My mind searched scripture for solace. Strange comfort, rather than a soothing psalm surfaced: “...the day of death [is better] than the day of one's birth.” (Eccl. 7:1b) What?! Surely God didn’t agree with Ecclesiastes’ pessimistic preacher. Momentarily tempted to reject the verse, I decided to ponder the possibility of hidden gold in the bleak passage. How could the day my daughter dies be better than the happy day she was born? I found the answer in the verse’s context:
“Better to go to the house of mourning Than to go to the house of feasting, For that is the end of all men; And the living will take it to heart.” (Eccl. 7:2) We are all terminal--everyone. I hope my four other children wait their turn and don’t crowd in front of their momma, but they will also die, as will all of my fourteen grandkids. My new husband Greg, a gift from God after six plus years of widowhood, will someday leave this life, possibly before me.
“Stop! You’re depressing me! I know I’m going to die, but I don’t want to think about it or talk about it!” Our culture denies death and is quick to dismiss discussing our inevitable departure. We prefer to powder and perfume it, rather than “...take it to heart.” What could be the value of thinking about our funerals instead of focusing on our next feast?
Knowing we have a limited number of days will help us spend them well. Remember the parable of the talents? (Matt. 25:14-30) How we invest our talents now affects our rewards later. Death is not the end, but the Doorway into Heaven for the Jesus-follower. Accepting the reality of our short time this side of eternity will motivate us to redeem the time--in the same way knowing company is coming to your house for dinner focuses your energy.
“Sorrow is better than laughter, for by a sad countenance the heart is made better.” (Eccl. 7:3) It’s natural for us to avoid pain; but Peter contradicts our shunning of less-than-pleasant stimuli, calling us to embrace undeserved difficulties: “Therefore, since Christ suffered for us in the flesh, arm yourselves also with the same mind, for he who has suffered in the flesh has ceased from sin, that he no longer should live the rest of his time in the flesh for the lusts of men, but for the will of God.” (1 Peter 4:1-2)

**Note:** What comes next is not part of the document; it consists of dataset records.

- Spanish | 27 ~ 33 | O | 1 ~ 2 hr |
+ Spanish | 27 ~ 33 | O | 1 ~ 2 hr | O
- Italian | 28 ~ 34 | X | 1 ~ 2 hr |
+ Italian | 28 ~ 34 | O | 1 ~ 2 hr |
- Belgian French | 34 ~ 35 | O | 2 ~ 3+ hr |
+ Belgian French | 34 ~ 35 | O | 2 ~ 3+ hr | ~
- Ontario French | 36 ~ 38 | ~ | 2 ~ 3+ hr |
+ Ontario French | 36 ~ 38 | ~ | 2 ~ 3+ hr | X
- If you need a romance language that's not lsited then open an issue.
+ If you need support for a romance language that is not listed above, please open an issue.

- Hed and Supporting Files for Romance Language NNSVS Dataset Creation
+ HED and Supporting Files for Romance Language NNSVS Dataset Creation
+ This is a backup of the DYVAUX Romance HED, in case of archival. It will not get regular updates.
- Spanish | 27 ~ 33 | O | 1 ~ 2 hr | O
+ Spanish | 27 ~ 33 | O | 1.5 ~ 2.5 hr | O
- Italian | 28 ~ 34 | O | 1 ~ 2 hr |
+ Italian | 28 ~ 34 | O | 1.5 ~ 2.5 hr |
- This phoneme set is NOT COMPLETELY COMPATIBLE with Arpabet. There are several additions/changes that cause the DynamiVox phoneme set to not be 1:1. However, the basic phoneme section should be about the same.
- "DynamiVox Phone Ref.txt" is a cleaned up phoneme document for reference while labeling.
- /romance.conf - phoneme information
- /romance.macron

Facing life’s challenges with a calm confidence, rather than with teeth- gritting groans, glorifies God. The proper attitude toward pain promotes our growth. “...be glad, even if you have a lot of trouble. You know that you learn to endure by having your faith tested. But you must learn to endure everything, so that you will be completely mature and not lacking in anything.” (James 1:2-4)
Suffering well produces sweet fruit in our lives. “But God shows undeserved kindness to everyone. That's why he appointed Christ Jesus to choose you to share in his eternal glory. You will suffer for a while, but God will make you complete, steady, strong, and firm.” (1 Peter 5:10) Grace is free, but growing in it depends on trusting God through trials.
I hope continually for my daughter’s healing, but whatever the outcome of her battle, suffering is seasoning me. I still love a party, but I realize good times are temporary. “The heart of the wise is in the house of mourning, but the heart of fools is in the house of pleasure.” (Eccl. 7:4)
I’m thankful for every day my daughter lives. But, whatever the outcome. for all who embrace the cross, the grave is only a Gateway into the glorious, eternal presence of God.